Interest rate futures contracts indicate traders expect the central bank to lift the benchmark rate by at least half a percentage point to 9.25 percent at its April 28 policy meeting and to 12.50 percent by May 2011. While Brazil’s 8.75 percent rate is a record low, it’s higher than near zero rates in the U.S., 1 percent in the euro-zone and 0.1 percent in Japan.
“The size of interest rate hikes in Brazil is so much bigger” than in developed economies, said Luis Fernando Lopes, a partner at Patria Investimentos, who helps manage 1.1 billion reais ($620 million) in assets in Sao Paulo. “It’s a whole other level. Only an external catastrophe could derail the appreciating trend in the real.”
The real gained 0.3 percent to 1.7580 per dollar at 2:34 p.m. New York time today, paring its drop this year to 0.8 percent. It climbed 33 percent in 2009, the best performance among 26 emerging-market currencies tracked by Bloomberg.
‘Ultimate Carry Trade’
“Brazil to me is the ultimate carry trade,” said Kevin Sollitt, head of foreign exchange at Paradigm Wealth Management in Cleveland, who helps manage $100 million in assets. “How can you short a currency with an interest rate close to 10 percent when the economy is on track to growth and the stock market is booming?,” said Sollitt, who forecasts the real will gain 7.6 percent to 1.64 per dollar by the end of this quarter.
The Bovespa stock index has climbed 3.5 percent this year, extending last year’s 83 percent gain, boosted by higher commodity prices and expectations gross domestic product will grow more than 5 percent this year, according to the median estimate in a Bloomberg survey of economists. The measure dropped 0.6 percent to 70,974.19 today.
Gains in the real may be limited if the government steps up dollar purchases to protect exporters, some investors say.

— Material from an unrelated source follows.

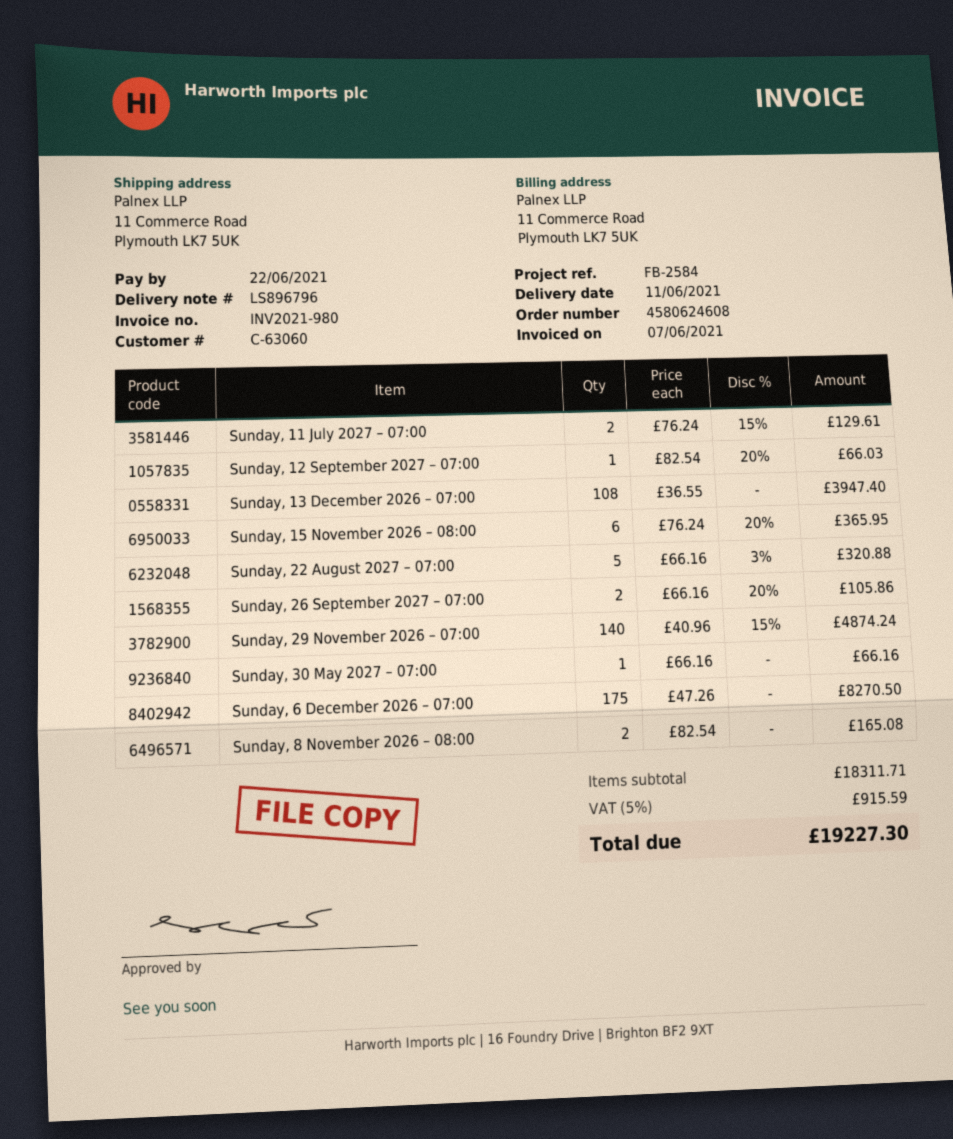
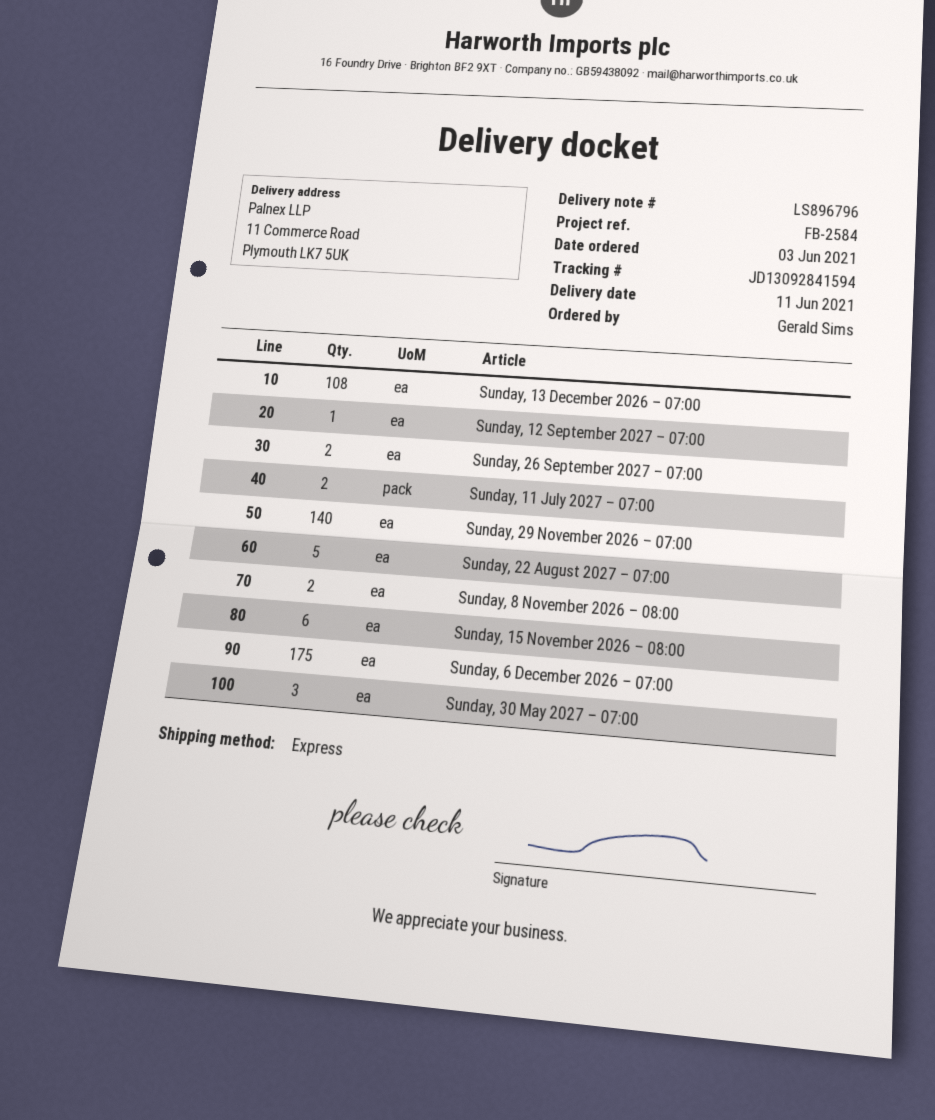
Sunday, 30 May 2027 – 07:00: 1 -> 3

“The market knows the government becomes worried when the exchange rate approaches 1.75,” said Luciano Rostagno, chief Brazil strategist at CM Capital Markets, a Madrid-based brokerage.
Debt Sales
Brazil’s Treasury Secretary Arno Augustin said in January the nation may sell local debt to raise cash that can be used to buy dollars in the foreign-exchange market. In December, President Luiz Inacio Lula da Silva authorized the sovereign wealth fund to purchase dollars to create another government- related buyer of U.S. currency in addition to the central bank.

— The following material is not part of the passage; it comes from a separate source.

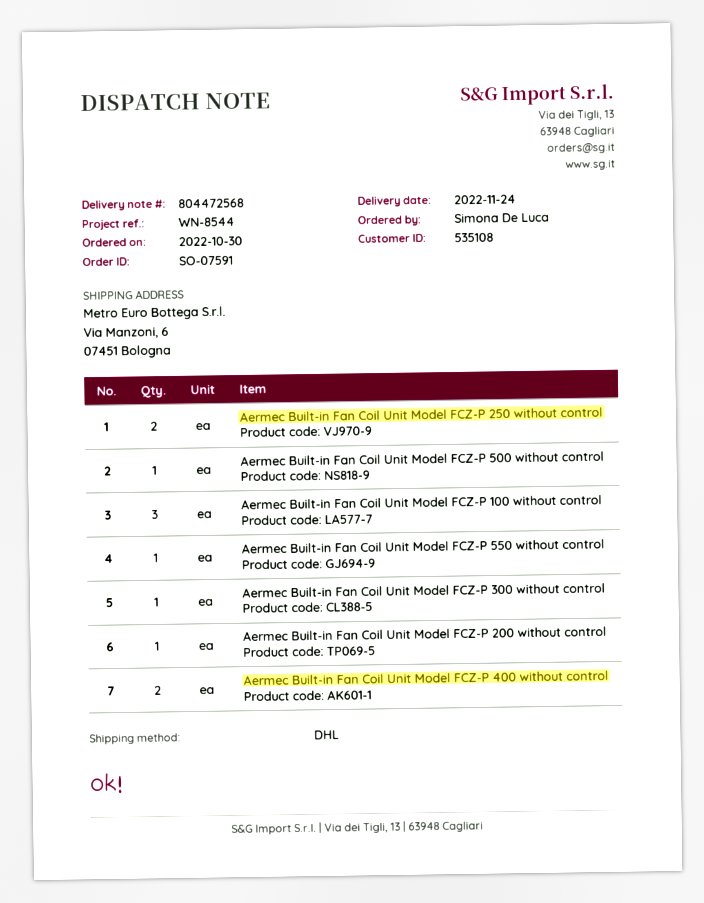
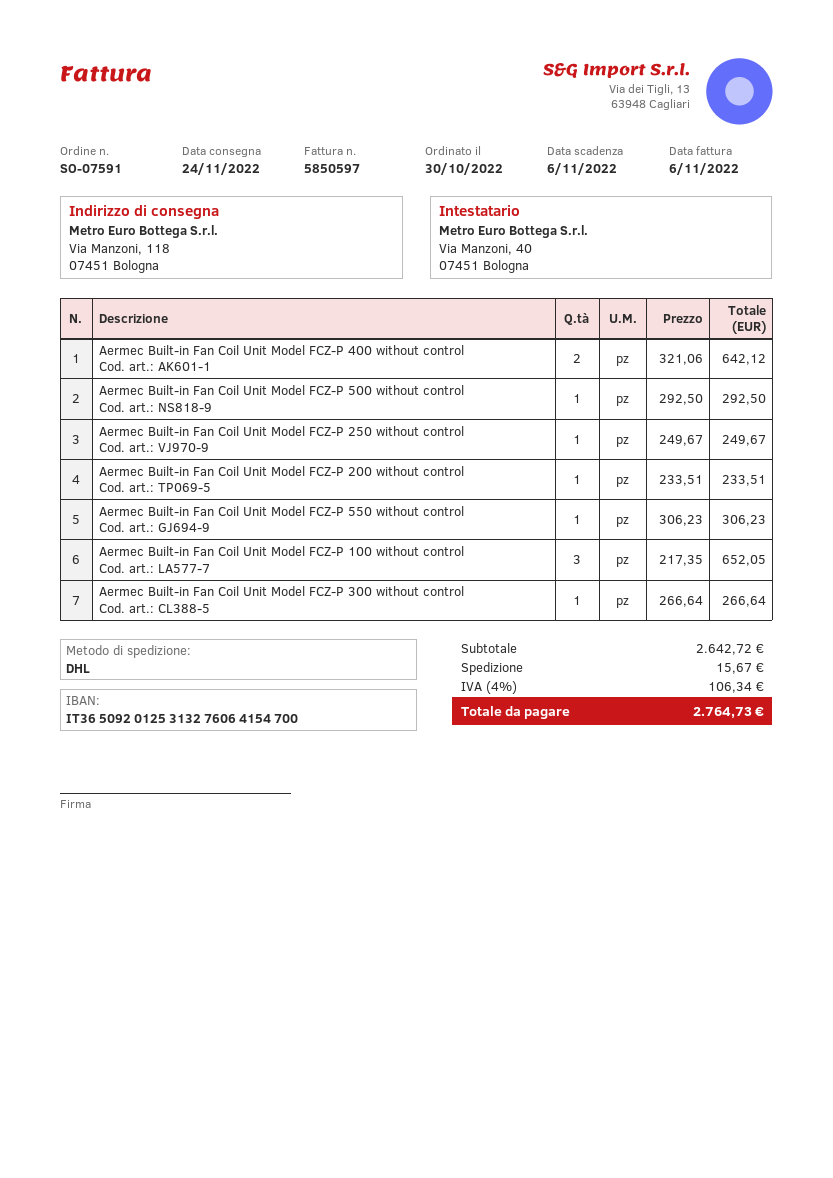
ship to: Via Manzoni, 6, 07451 Bologna -> Via Manzoni, 118, 07451 Bologna
Aermec Built-in Fan Coil Unit Model FCZ-P 250 without control: 2 -> 1

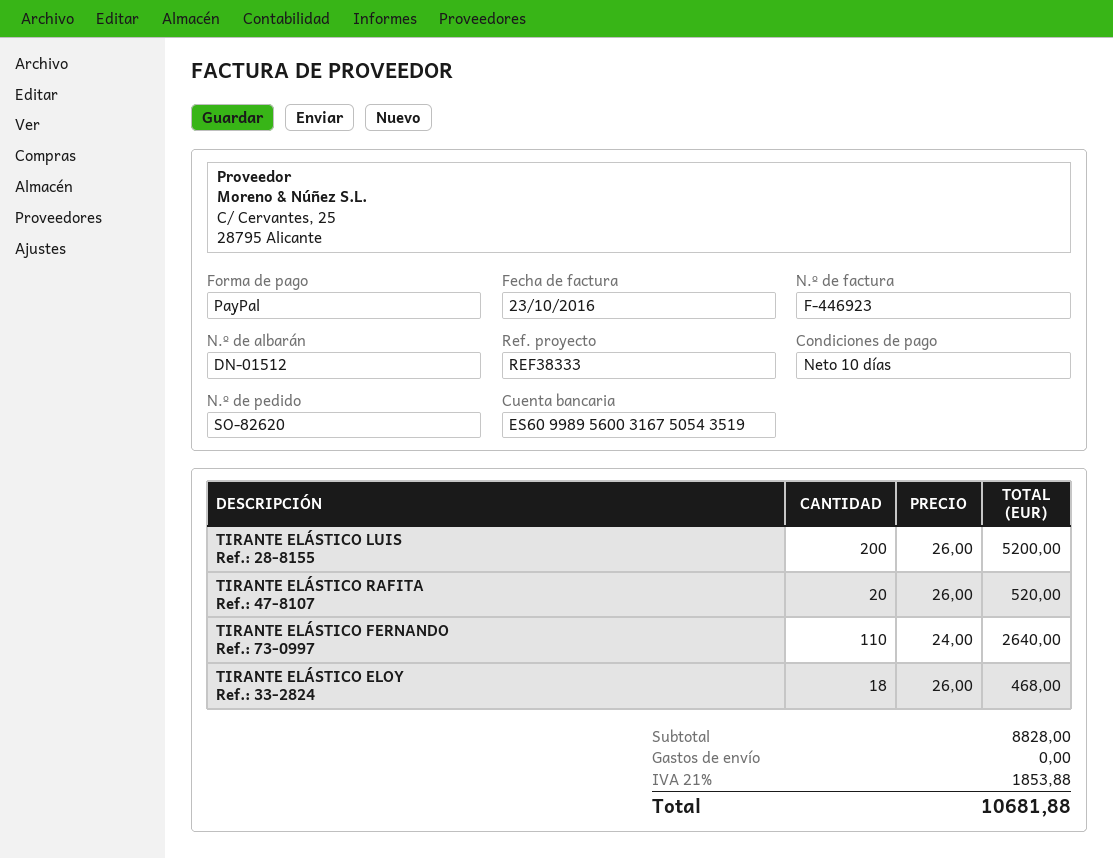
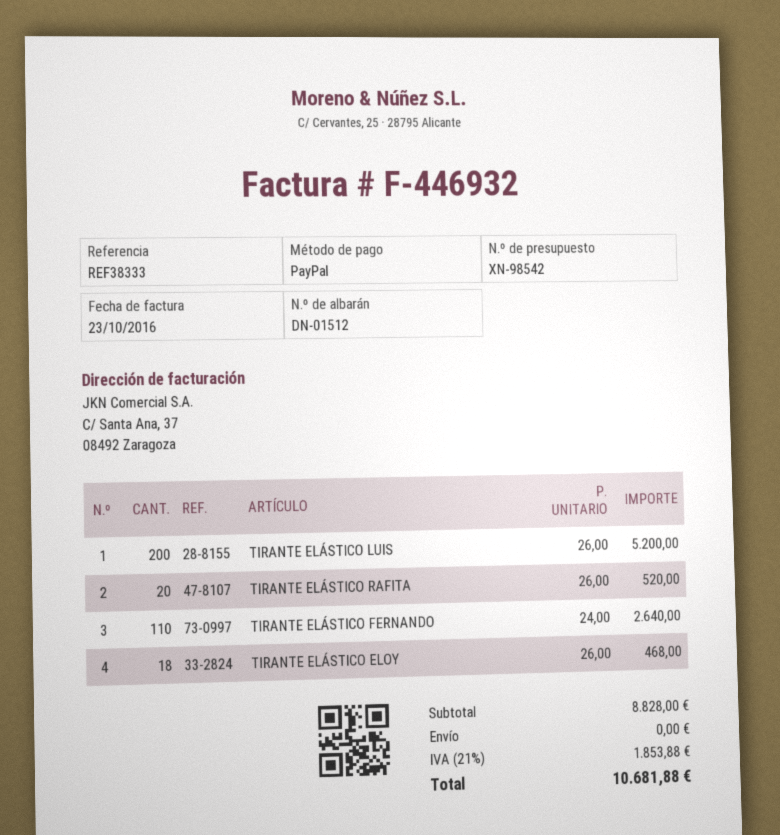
invoice number: F-446923 -> F-446932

The central bank has bought dollars every day in the spot market since May 8, widening the country’s international reserves to a near-record $245 billion as of April 8.
Brazil plans to sell bonds in international markets in coming weeks, Augustin told reporters in Brasilia last week, adding that ratings agencies may raise the country’s debt grade.

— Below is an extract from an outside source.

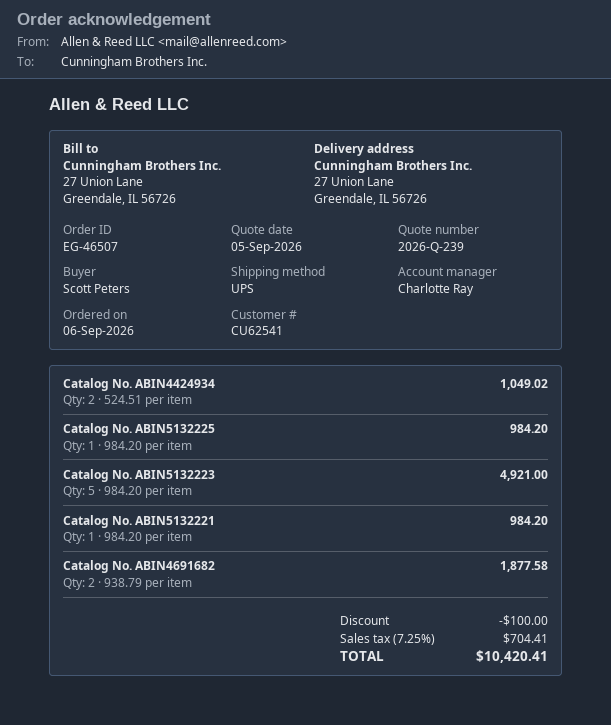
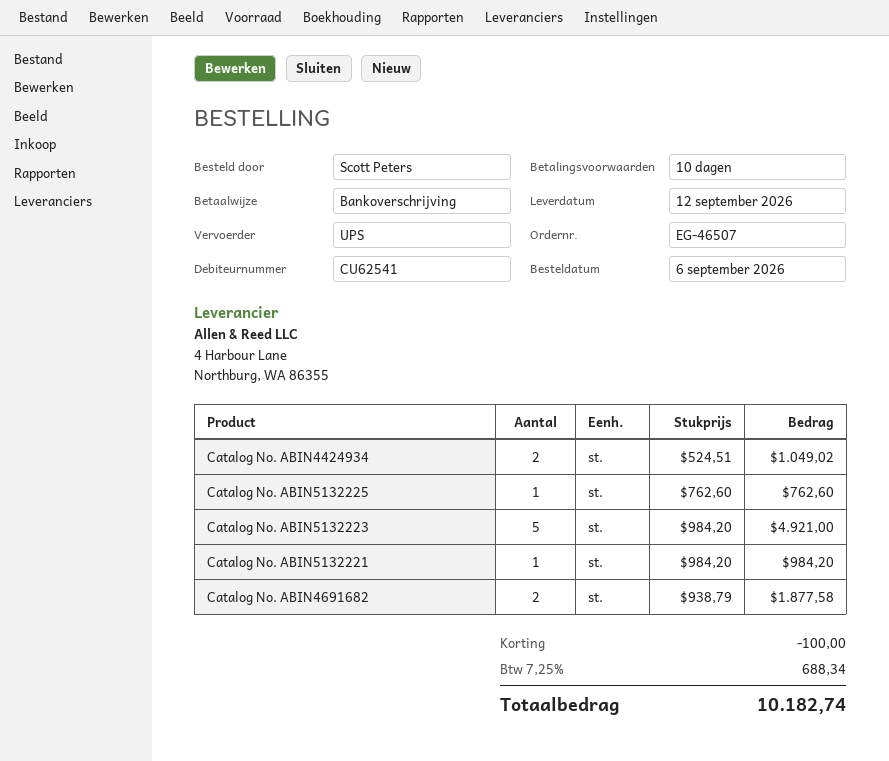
Catalog No. ABIN5132225: 1 x 984.20 = 984.20 -> 1 x 762.60 = 762.60
tax: 7.25% = 704.41 -> 7.25% = 688.34
total: 10420.41 -> 10182.74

The government may be less inclined to prevent gains in the real because of rising inflation, according to Patria’s Lopes.
‘Inflation Fight’
“A stronger real helps in the fight against inflation, which is not going well,” he said. “No one in the government will be pulling their hair out if the exchange rate goes beyond 1.7 per dollar.”
Annual inflation has accelerated for four months and has been above the central bank’s target of 4.5 percent in all three months of 2010. Consumer prices rose 5.17 percent in March from the same month a year earlier, the government’s statistics agency said last week.
The yield on the interest rate futures contract due in January 2011, the most traded on the Sao Paulo futures exchange, fell one basis point, or 0.01 percentage point, to 10.51 percent today, retreating from the highest level in three weeks.